Com faixas e cartazes, eles saíram do campus da Unesp e fizeram uma passeata até o Centro da cidade, pela avenida Presidente Vargas. O trânsito precisou ser fechado para a passagem dos manifestantes. No percurso, eles abordaram e conversaram com a população sobre os assuntos divididos entre os grupos.
Após o percurso, os universitários chegaram à Concha Acústica, na Praça Nossa Senhora da Conceição, onde fizeram a manifestação.
O ato em manifestação contra os cortes do governo continuou na área central durante a tarde. A manifestação foi pacífica.
NO BRASIL
Em dia de protestos contra os cortes na educação, milhares de pessoas saíram às ruas em ao menos 172 cidades nesta quarta-feira (15), em manifestações que o presidente Jair Bolsonaro (PSL) afirmou serem feitas por imbecis e "idiotas úteis" usados como "massa de manobra".
Os atos ocuparam ruas e avenidas de todas as capitais e do Distrito Federal, além de outras cerca de 145 cidades.
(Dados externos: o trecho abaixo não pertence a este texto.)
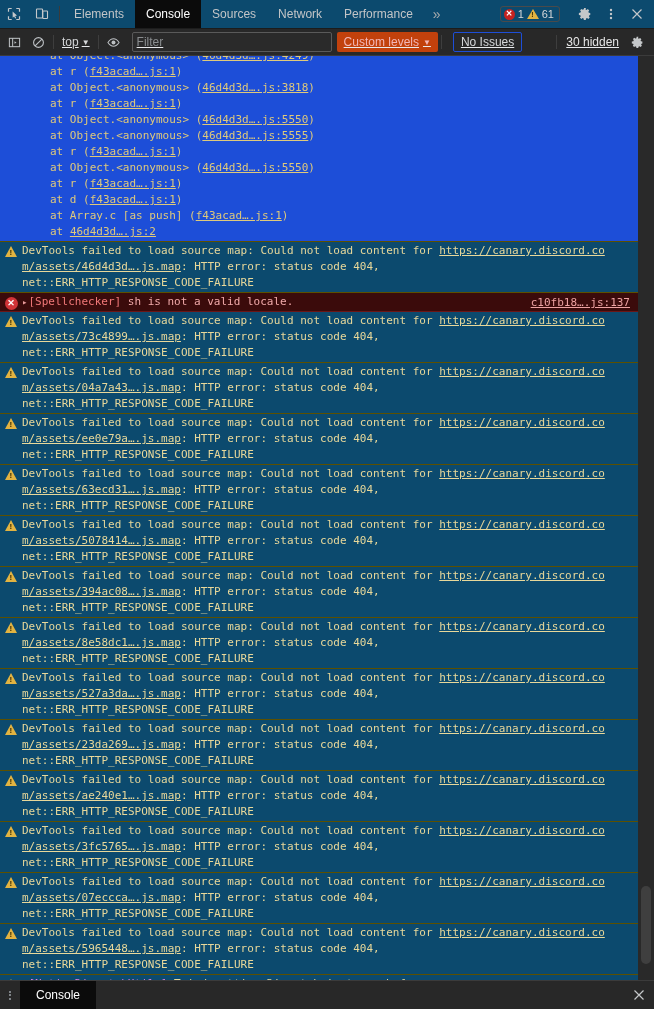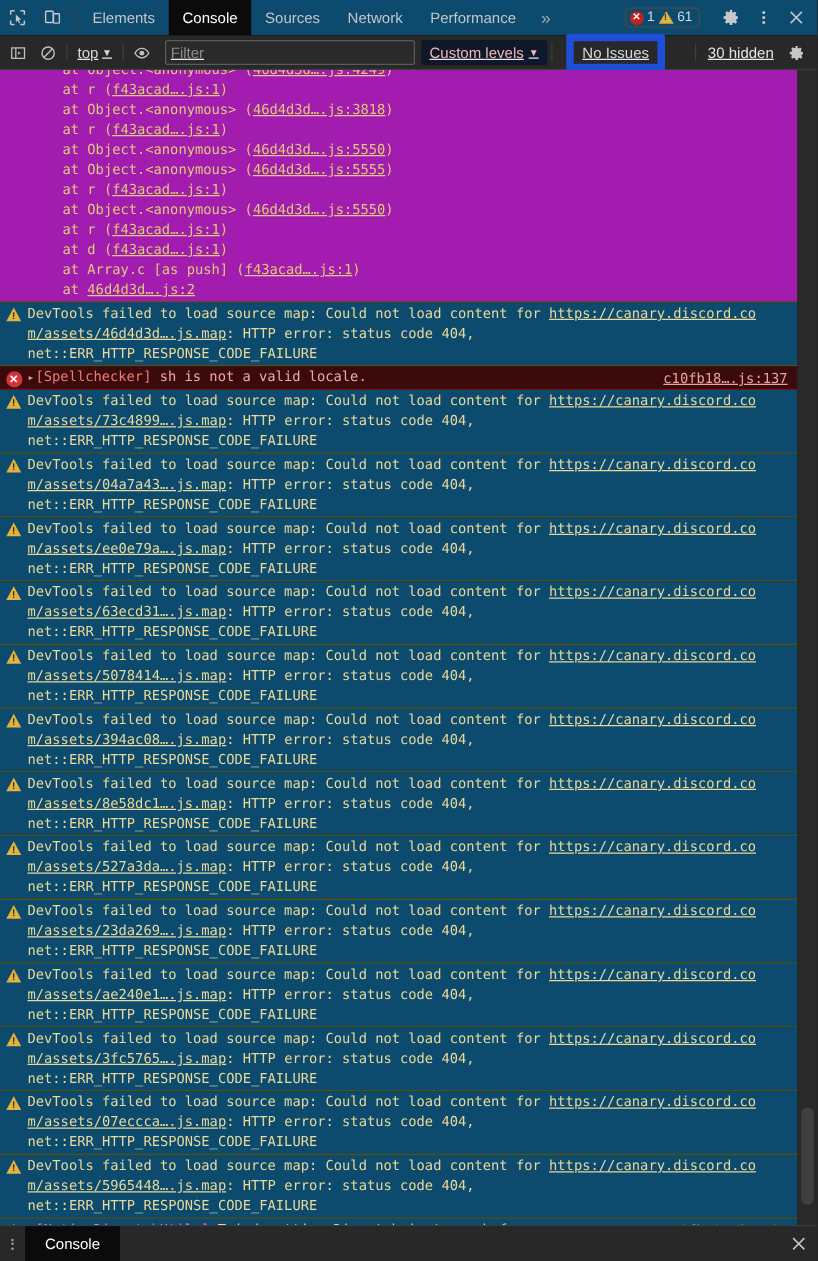--- a/index.html
+++ b/index.html
@@ -84,7 +84,7 @@
     font-size: 12px; color: #8a8d8f; text-align: center;
   }
   .levels-select {
-    background: #0f172a; color: #f3b6b6;
+    background: #c2410c; color: #f3b6b6;
     height: 20px; display: flex; align-items: center; gap: 4px;
     padding: 0 7px; font-size: 12px; border-radius: 2px;
   }

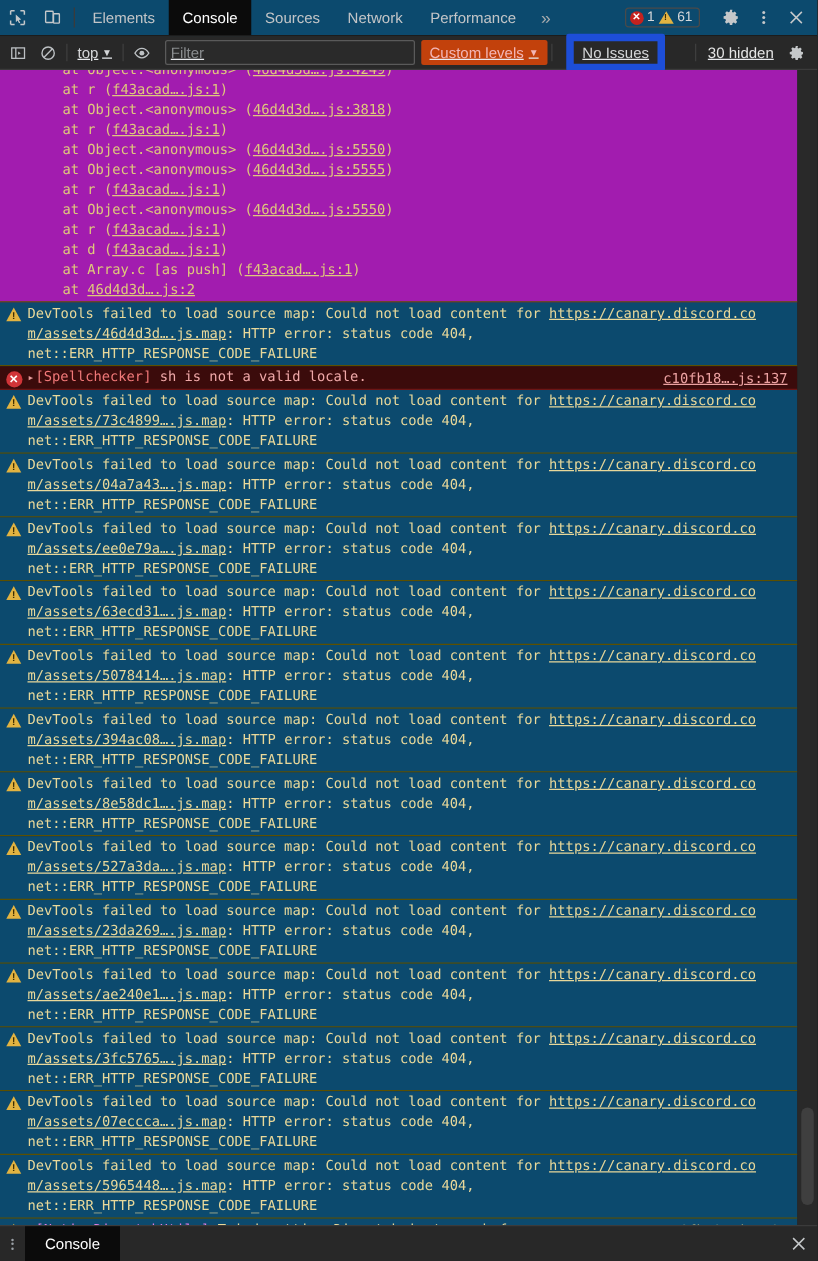--- a/index.html
+++ b/index.html
@@ -90,7 +90,7 @@
   }
   .levels-select .caret { color: #f3b6b6; }
   .issues-btn {
-    border: 6px solid #1d4ed8; border-radius: 2px;
+    border: 1px solid #1d4ed8; border-radius: 2px;
     height: 18px; display: flex; align-items: center;
     padding: 0 7px; font-size: 12px; color: #d4d6d8;
     margin-left: 8px;

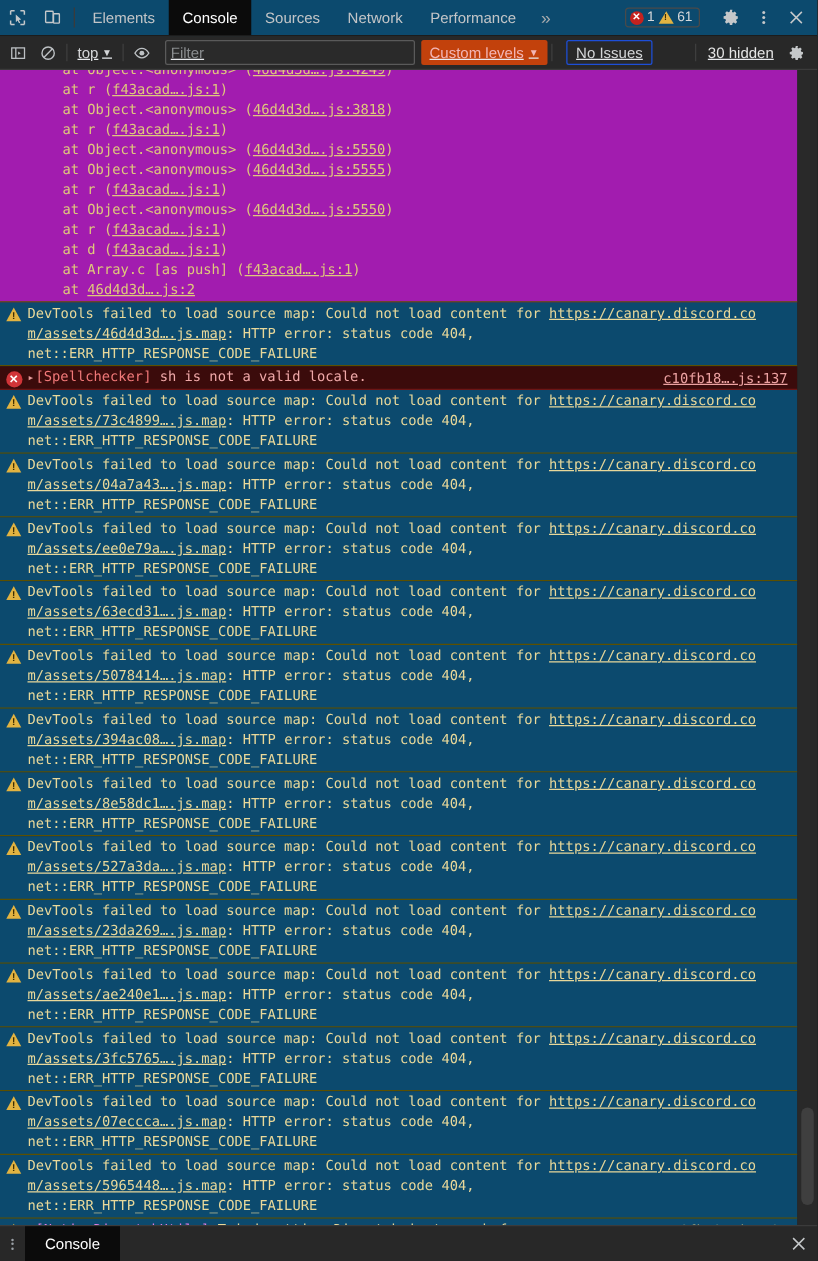--- a/index.html
+++ b/index.html
@@ -110,7 +110,7 @@
   .gutter .thumb { position: absolute; left: 3px; width: 10px; background: #3f3f3f; border-radius: 5px; }
 
   .stack {
-    background: #a21caf;
+    background: #1d4ed8;
     border-bottom: 1px solid #5c5000;
     padding: 0 0 1px 0;
     color: #e0c974;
Foram realizados inclusive em pequenos municípios, como Felipe Guerra (RN), de 5.734 habitantes, e na terra indígena Alto Rio Negro, na fronteira entre Amazonas e Colômbia.
Participaram manifestantes convocados por sindicatos contrários à reforma da Previdência, pauta original dos atos, e estudantes e professores de escolas e universidades públicas e privadas.
Havia políticos e militantes de partidos de esquerda, integrantes de centrais de trabalhadores e alguns carregando bandeiras com a mensagem "Lula Livre". Mas milhares de manifestantes, de crianças a idosos, não tinham ligação com siglas, em uma participação espontânea que remeteu aos protestos de 2013.